Schema for configuring the remote machines¶

The top_key in machine_dict should start with special prefix to be able sort out for each type of calculations.

Examples: - train_1, train_2,... for training jobs - lammps_1, lammps_2,... for lammps jobs - gpaw_1, gpaw_2,... for gpaw jobs

Schema:¶

### The `machine` and `resources` dicts accept all keywords as in the dpdispatcher package
  # machine dict: https://docs.deepmodeling.com/projects/dpdispatcher/en/latest/machine.html
  # resources dict: https://docs.deepmodeling.com/projects/dpdispatcher/en/latest/resources.html

common_schema: &common    ### Configure remote machine
  type: dict
  schema:
    machine:              ### ANCHOR: Configure parameters for login to remote machine.
      type: dict
      required: True
      allow_unknown: False
      schema:
        batch_type:           # batch system type. Supports:'Bash', 'Slurm', 'SGE', 'OpenPBS', 'TORQUE', 'LSF', 'JH_UniScheduler', 'Bohrium', 'DistributedShell', 'Fugaku', 'OpenAPI'. See more: https://docs.deepmodeling.com/projects/dpdispatcher/en/latest/batch.html
          type: string
          allowed: ['Bash', 'Slurm', 'SGE', 'OpenPBS', 'TORQUE', 'LSF', 'JH_UniScheduler', 'Bohrium', 'DistributedShell', 'Fugaku', 'OpenAPI']
        context_type:         # context type. Supports: 'Local', 'SSH', 'Bohrium', 'HDFS', 'OpenAPI'.See more: https://docs.deepmodeling.com/projects/dpdispatcher/en/latest/context.html
          type: string
          allowed: ['Local', 'SSH', 'Bohrium', 'HDFS', 'OpenAPI']
        remote_root:          # remote root directory
          type: string
        retry_count:          # number of retries if job fails. Default is 3.
          type: integer
        remote_profile:       # profile
          type: dict
          schema:
            hostname:         # hostname
              type: string
            username:         # username
              type: string
            password:         # password
              type: string
            port:             # port
              type: integer
            timeout:          # timeout
              type: integer
            execute_command:  # command to execute right after login
              type: string

    resources:            ### ANCHOR: Configure resources on remote machine.
      type: dict
      required: True
      allow_unknown: True
      schema:
        number_node:          # number of nodes.
          type: integer
        cpu_per_node:         # number of CPUs per node.
          type: integer
        gpu_per_node:         # number of GPUs per node.
          type: integer
        custom_flags:         # list[str] of custom flags
          type: list
        module_list:          # list[str] of modules
          type: list
        source_list:          # source list[str]
          type: list
        envs:                 # environment variables
          type: dict

    command:              # command to execute at remote machine.
      type: string
    submit_size:            # maximum jobs in one submission to cluster. Default is 5.
      type: integer
    work_load_ratio:      # ratio of total jobs to run on this machine. If not set, all jobs will be distributed equally between all machines.
      type: float


tha: *common            ### ANCHOR: Configure remote machine for general purpose.

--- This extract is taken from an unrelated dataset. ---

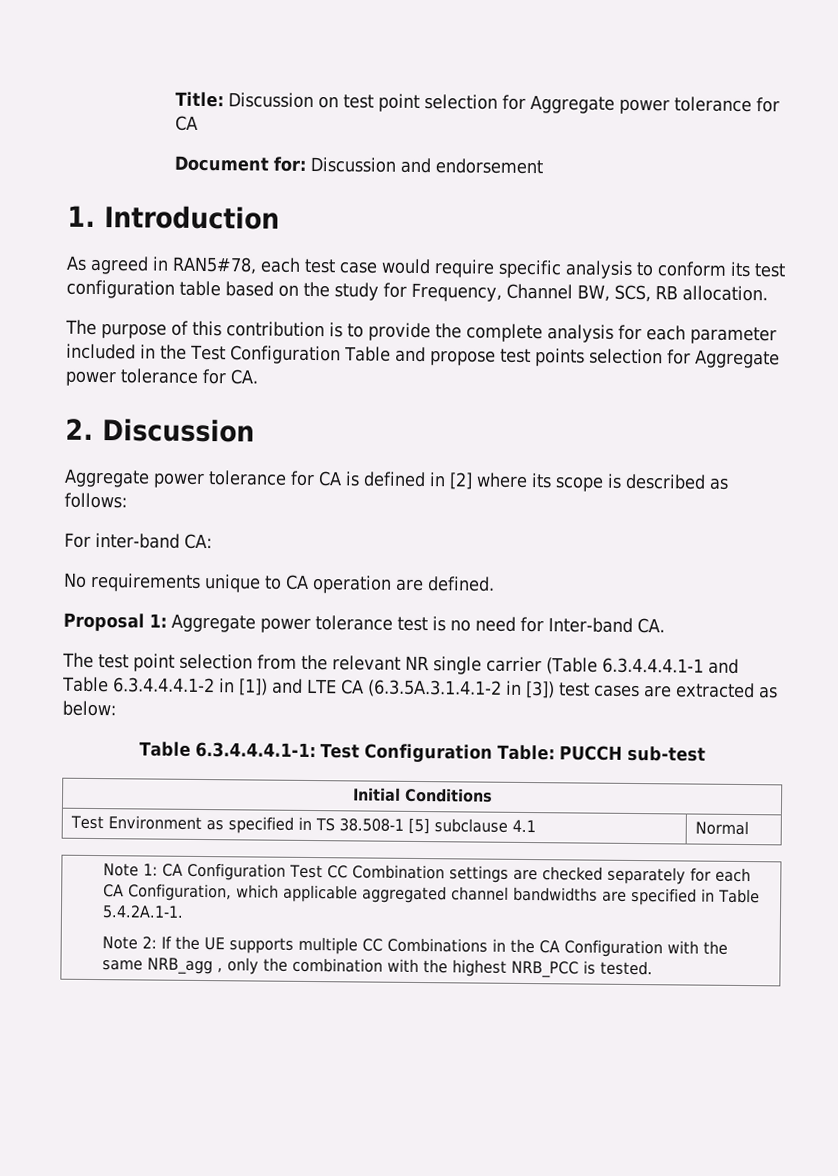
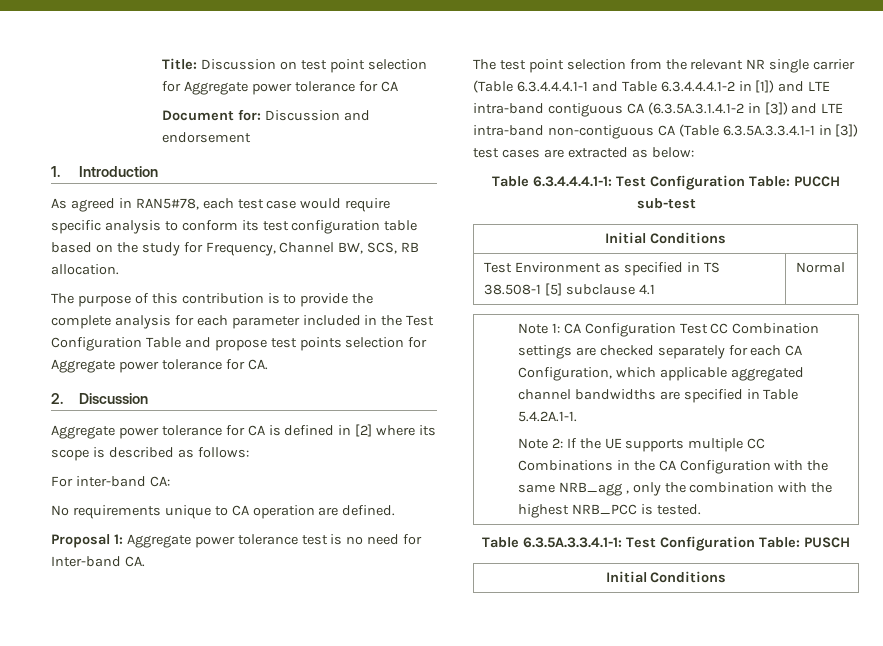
- The test point selection from the relevant NR single carrier (Table 6.3.4.4.4.1-1 and Table 6.3.4.4.4.1-2 in [1]) and LTE CA (6.3.5A.3.1.4.1-2 in [3]) test cases are extracted as below:
+ The test point selection from the relevant NR single carrier (Table 6.3.4.4.4.1-1 and Table 6.3.4.4.4.1-2 in [1]) and LTE intra-band contiguous CA (6.3.5A.3.1.4.1-2 in [3]) and LTE intra-band non-contiguous CA (Table 6.3.5A.3.3.4.1-1 in [3]) test cases are extracted as below:
+ Table 6.3.5A.3.3.4.1-1: Test Configuration Table: PUSCH
+ Initial Conditions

train: *common          ### ANCHOR: Configure remote machine to run training.

md: *common             ### ANCHOR: Configure remote machine to run MD simulation.

dft: *common            ### ANCHOR: Configure remote machine to run DFT calculation.

Example config 1:¶

### Example configuration file for multiple remote machines with different resources.


#####SECTION ML training
#####ANCHOR SLURM - Local
train_1:
  machine:
    batch_type: Slurm
    context_type: SSH
    remote_root: /home/tha/_job_local/train
    retry_count: 2
    remote_profile:
      hostname: xxx.xxx.xxx.1
      username: tiny_bird
      password: little_finger
      port: 2225
      timeout: 20

  resources:
    number_node: 1
    cpu_per_node: 2
    gpu_per_node: 2
    custom_flags:
      - "#SBATCH --job-name=ztr"
      - "#SBATCH --time=168:00:00"
      - "#SBATCH --partition=all"       # Partition name, run `sinfo` to get a list of partitions. Use to instead of queue_name
      # - "#SBATCH --gres=shard:1"

      - "source /etc/profile.d/modules.sh"
      - "module use /home/tha/app/1modulefiles"
    module_list:
      - conda/py12sevenn
      # source_list:
      #   - /etc/profile.d/modules.sh
    envs:
      OMP_NUM_THREADS: 1
      OMPI_MCA_opal_cuda_support: 1
      UCX_MEMTYPE_CACHE: n
  # command: sevenn
  submit_size: 1
  work_load_ratio: 0.25  # ratio of total jobs to run on this machine.


#####ANCHOR SLURM - Rocky
train_2:
  machine:
    batch_type: Slurm
    context_type: SSH
    remote_root: /home/tha/_job_rocky/train
    retry_count: 0
    remote_profile:
      hostname: xxx.xxx.xxx.2
      username: tiny_bird
      password: little_finger
      port: 2225
      timeout: 20

  resources:

    number_node: 1
    cpu_per_node: 2
    gpu_per_node: 2
    custom_flags:
      - "#SBATCH --job-name=ztr"
      - "#SBATCH --time=168:00:00"
      - "#SBATCH --partition=all"       # Partition name, run `sinfo` to get a list of partitions. Use to instead of queue_name
      # - "#SBATCH --gres=shard:1"

      - "source /etc/profile.d/modules.sh"
      - "module use /home/tha/app/1modulefiles"
    module_list:
      - conda/py12sevenn
      # source_list:
      #   - /etc/profile.d/modules.sh
    envs:
      OMP_NUM_THREADS: 1
      OMPI_MCA_opal_cuda_support: 1
      UCX_MEMTYPE_CACHE: n
  # command: sevenn
  submit_size: 1
  work_load_ratio: 0.25 # ratio of total jobs to run on this machine.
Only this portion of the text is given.